You are viewing a plain text version of this content. The canonical link for it is here.
Posted to dev@tika.apache.org by "Jukka Zitting (JIRA)" <ji...@apache.org> on 2007/09/26 15:39:50 UTC

[jira] Created: (TIKA-33) Stateless parsers

Stateless parsers
-----------------

                 Key: TIKA-33
                 URL: https://issues.apache.org/jira/browse/TIKA-33
             Project: Tika
          Issue Type: Improvement
          Components: general
            Reporter: Jukka Zitting


As a next step towards the proposed Parser model from the mailing list I'd like to make the current (as after TIKA-31) Parser class stateless by removing the Content, InputStream, and other related member variables and giving them as parameters to a parse method call.

-- 
This message is automatically generated by JIRA.
-
You can reply to this email to add a comment to the issue online.
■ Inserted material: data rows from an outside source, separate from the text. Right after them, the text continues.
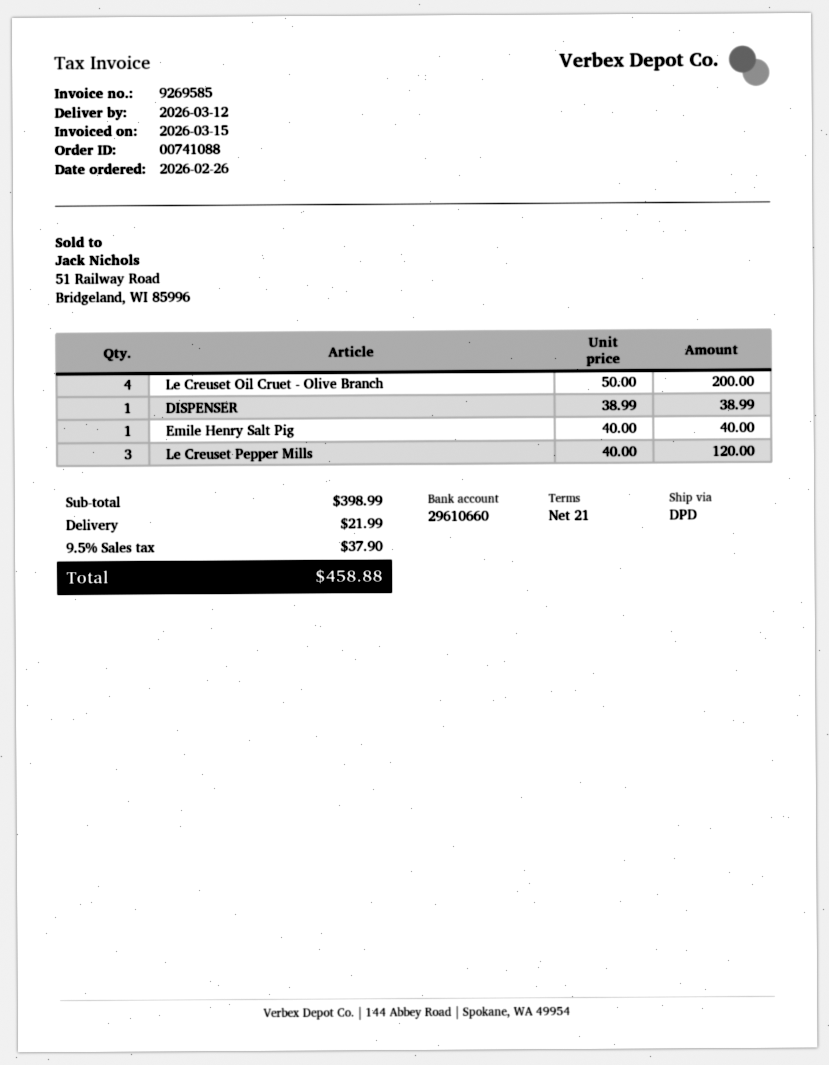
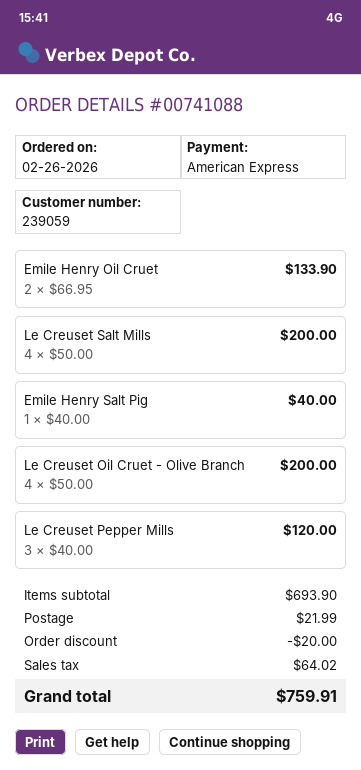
DISPENSER: 1 x 38.99 = 38.99 -> none
Emile Henry Oil Cruet: none -> 2 x 66.95 = 133.90
Le Creuset Salt Mills: none -> 4 x 50.00 = 200.00
subtotal: 398.99 -> 693.90
discount: none -> 20.00
tax: 37.90 -> 64.02
total: 458.88 -> 759.91

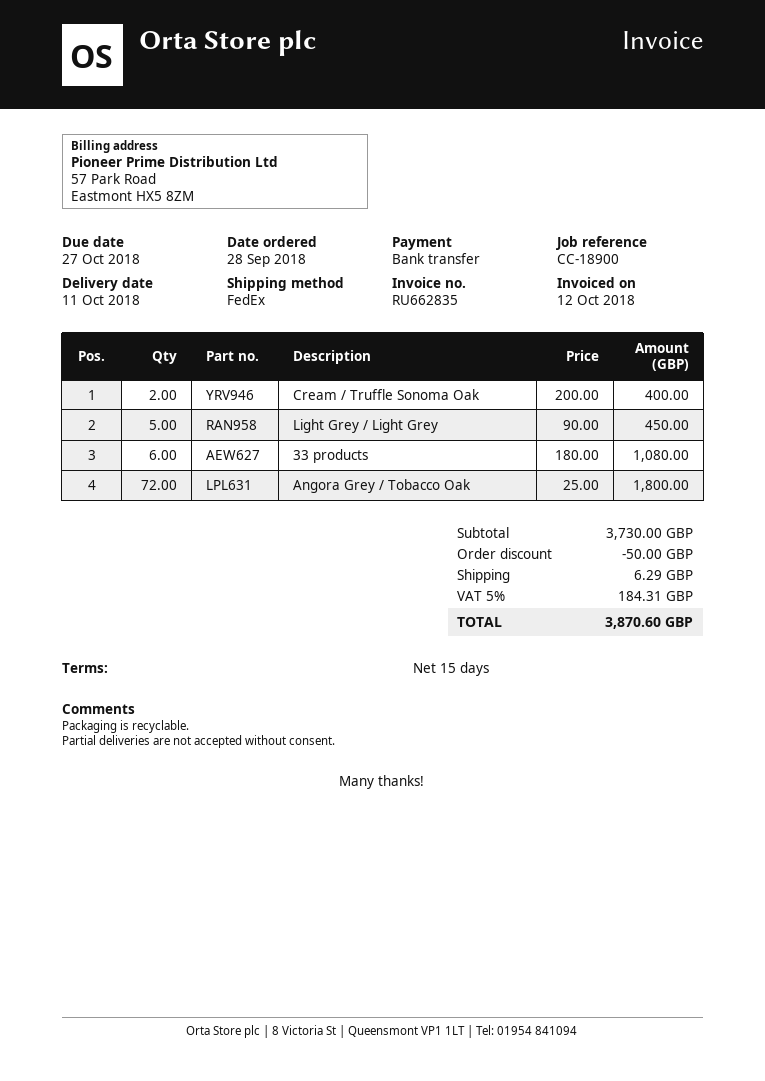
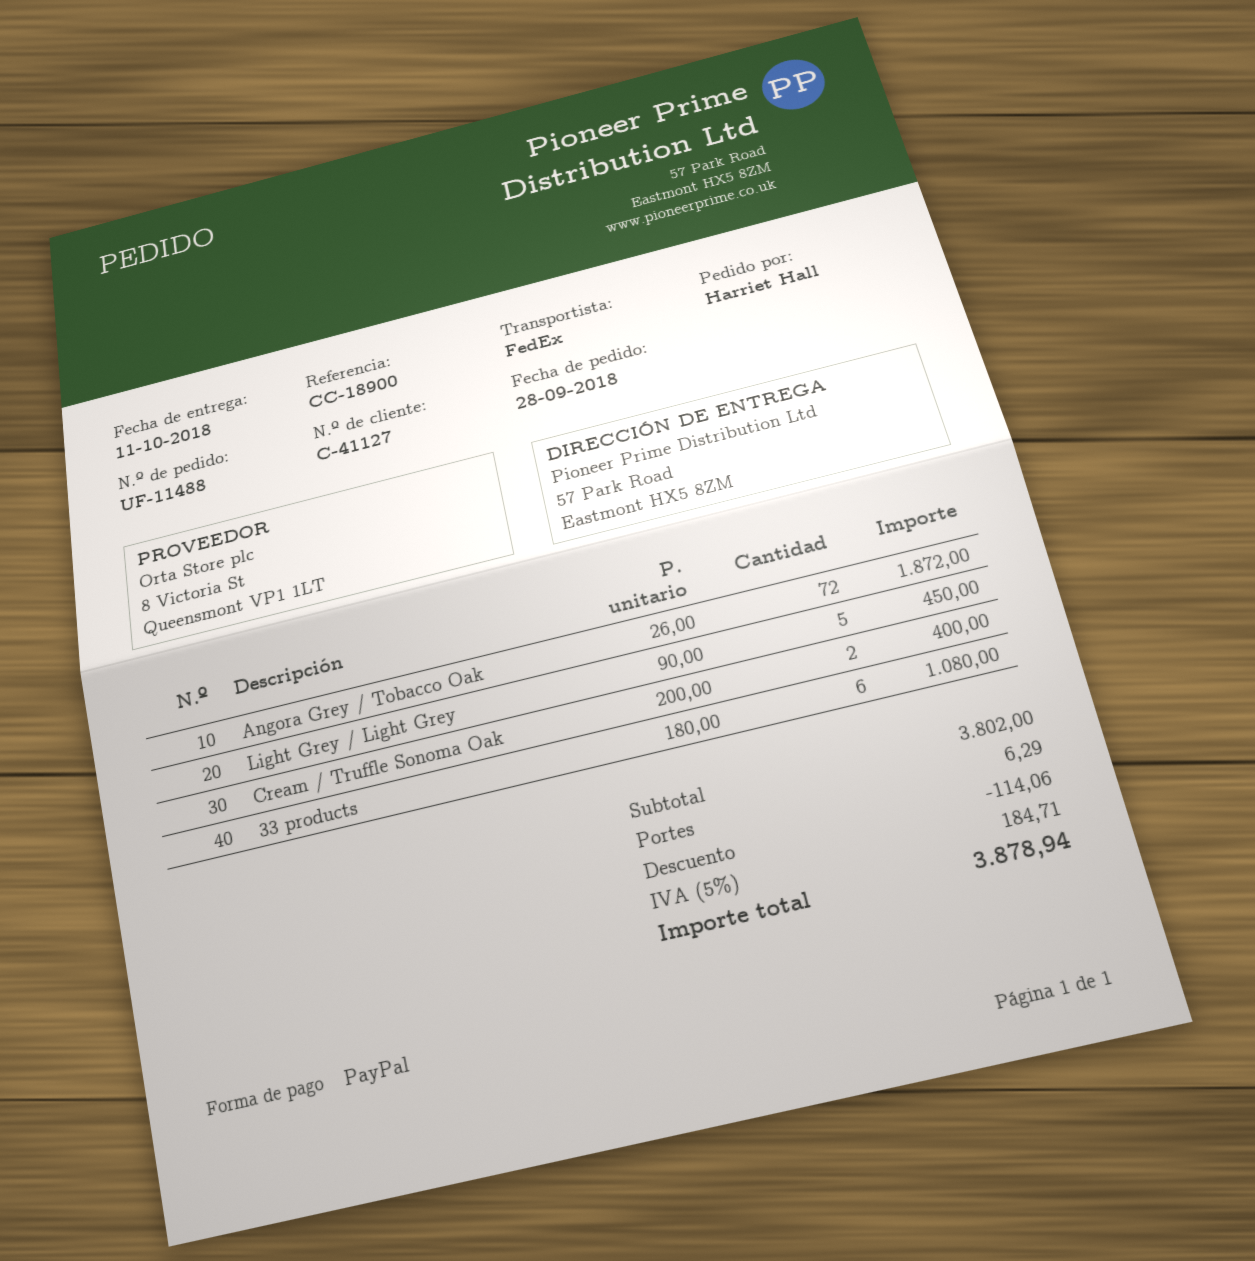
payment method: bank transfer -> PayPal
Angora Grey / Tobacco Oak: 72 x 25.00 = 1800.00 -> 72 x 26.00 = 1872.00
subtotal: 3730.00 -> 3802.00
discount: 50.00 -> 114.06
tax: 5% = 184.31 -> 5% = 184.71
total: 3870.60 -> 3878.94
Re: [jira] Updated: (TIKA-33) Stateless parsers

Posted by Carsten Ziegeler <cz...@apache.org>.
Jukka Zitting wrote:
>> 2) In ParserFactory, we have:
>>
>> } catch (Exception e) {
>>     logger.error("Unable to instantiate parser: " + className, e);
>>     throw new TikaException(e.getMessage());
>> }
>>
>> When we adapt an exception to a TikaException, would it make sense to wrap
>> the entire exception, and not just its getMessage()?
> 
> +1

And I think we should not log the exception in this case. Otherwise the
exception is logged more than once.

Carsten


-- 
Carsten Ziegeler
cziegeler@apache.org

Re: [jira] Updated: (TIKA-33) Stateless parsers

Posted by Jukka Zitting <ju...@gmail.com>.
Hi,

On 9/26/07, kbennett <kb...@bbsinc.biz> wrote:
> 1) While you are modifying the Parser class, could we change getContents()
> to not swallow exceptions?
> [...]
> and modify the method declaration to throw a TikaException?

Sure, that makes sense.

> 2) In ParserFactory, we have:
>
> } catch (Exception e) {
>     logger.error("Unable to instantiate parser: " + className, e);
>     throw new TikaException(e.getMessage());
> }
>
> When we adapt an exception to a TikaException, would it make sense to wrap
> the entire exception, and not just its getMessage()?

+1

> 3) In Parser.getContents(), we could use Commons Lang StringUtils to make
> the code more nullsafe and a bit more concise by replacing:
>
> int length = Math.min(contentStr.length(), 500);
> String summary = contentStr.substring(0, length);
>
> --- with: ---
>
> String summary = StringUtils.left(contentStr, 500);

-1 I'm not sure if that's worth the extra dependency to commons-lang.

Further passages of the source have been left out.